Tiré d’un concert se déroulant le 12 décembre 1986 au Kudanaikan de Tokyo, « Live In Japan » reçoit une volée de bois vert de la part de la critique anglo-saxonne, lors de sa sortie. Nos amis anglais ont la mémoire un peu courte, ils oublient un peu vite que certains titres d’Otis RUSH firent la gloire de nombreuses formations de la Perfide Albion. Perfide ? Vous avez dit perfide ? Les américains via Capitol, une firme ayant presque réussi à noyer le guitariste, suivent le mouvement comme on dit.
Alors qu’en est-il exactement de ce Live, facilement décrié ? Si on se met dans la tête que la période Cobra, voire les trois ou quatre années qui suivirent sont révolues à jamais et que plus jamais Otis RUSH ne pourra s’appuyer sur la qualité des arrangements de Dixon, ni sur une équipe d’accompagnateurs hors pairs, on se dit que ce Live n’est pas si mauvais que ça, bien au contraire.
Le guitariste est ici épaulé par Break Down, un quatuor japonais agrémenté de trois invités pour la venue de l’homme au chapeau. Ce groupe spécialisé en backing avait déjà enregistré deux disques avant la venue de l’ancienne icône du West Side et ne peut être considéré comme le premier perdreau de l’année. Le seul reproche qu’on pourrait tenir à ce genre d’ensemble, c’est qu’il a appris le Blues sur disques ou lors de stage de perfectionnement et non pas sur les rives du Delta, dans les cités de l’Illinois ou sur les montagnes des Appalaches, mais il en est de même pour tous les musiciens contemporains, qu’ils soient américains, noirs ou blancs. Derrière Break Down, se cache une troupe entièrement dévouée à son leader, le principe même d’un backing band.
Et autant dire qu’en ce 12 décembre, Otis RUSH est en pleine forme et dans de bonnes dispositions.

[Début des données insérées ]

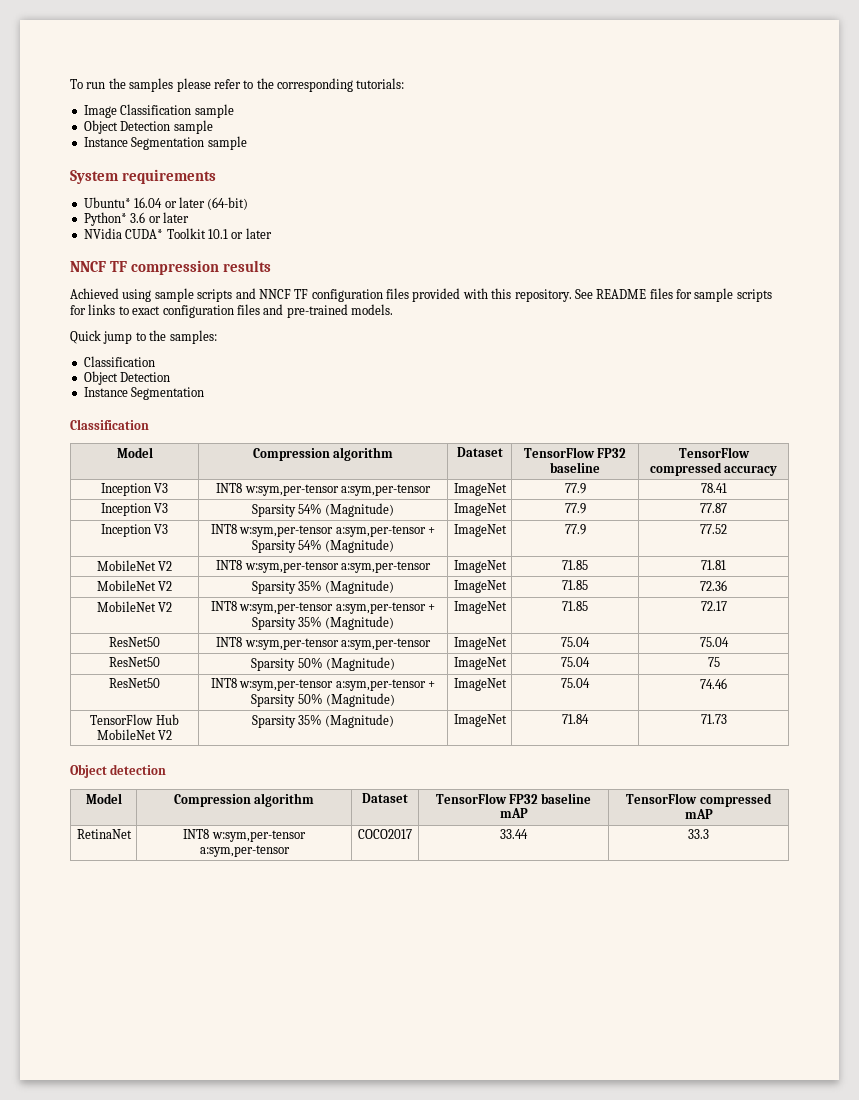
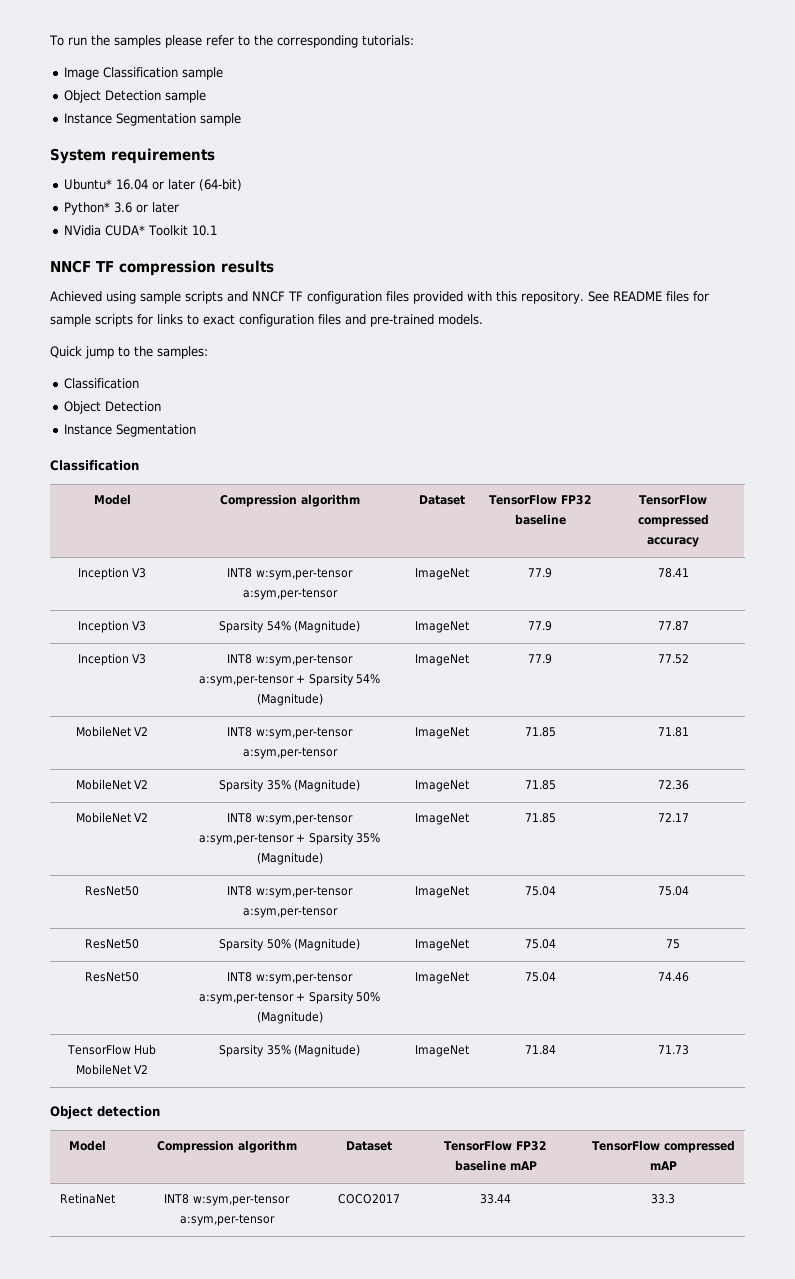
[231,228,272,239] or later -> (218, 230) none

Après une longue introduction fondée essentiellement sur « Tops » et servant à prendre la température et conforter le public nippon, RUSH enchaîne avec un « All Your Love » mitonné aux petits oignons, agrémentant son morceau de quelques glissandos à la Jody Williams. En fait, si le morceau ne vaut pas l’original enregistré en 58 en compagnie d’Ike TURNER et du pianiste Little Brother Montgomery, avouons qu’on a entendu bien pire (Gary MOORE, Steve MILLER). Contrairement à certaines idées reçues qui laissent supposer que RUSH est incapable de sortir du registre West Side, sinon pour faire de la daube, le bonhomme nous délivre une version convaincante et tout en douceur du « Please, Please, Please », gros carton de James BROWN. Le chant s’annonce volontaire et communicatif nappé par un sax foudroyant de sobriété et d’un orgue rappelant Rhoda Scott.
Peu de titres ont autant collé à la peau d’Howlin’ Wolf que le puissant « Killing Floor ». Là, le groupe donne l’impression d’avoir tout le poids du monde sur ses épaules. Les deux guitaristes japonais en charge du premier et second solo semblent comme pétrifiés face au Maître, le morceau semble décousu et long, même si la rythmique essaie de garder la cadence. Une version décalée qui rappelle celles de Big Jack Johnson, Smokey Wilson ou Fenton Robinson. Il ne faut pas dix ans pour entendre le public réagir à l’écoute de « Stand By Me », gros carton de Ben E King. Le guitariste nous délivre une version sage, presque smooth, on aurait aimé que l’harmonica s’impose plus durablement par rapport au sax et à l’orgue qui deviennent vite gonflants.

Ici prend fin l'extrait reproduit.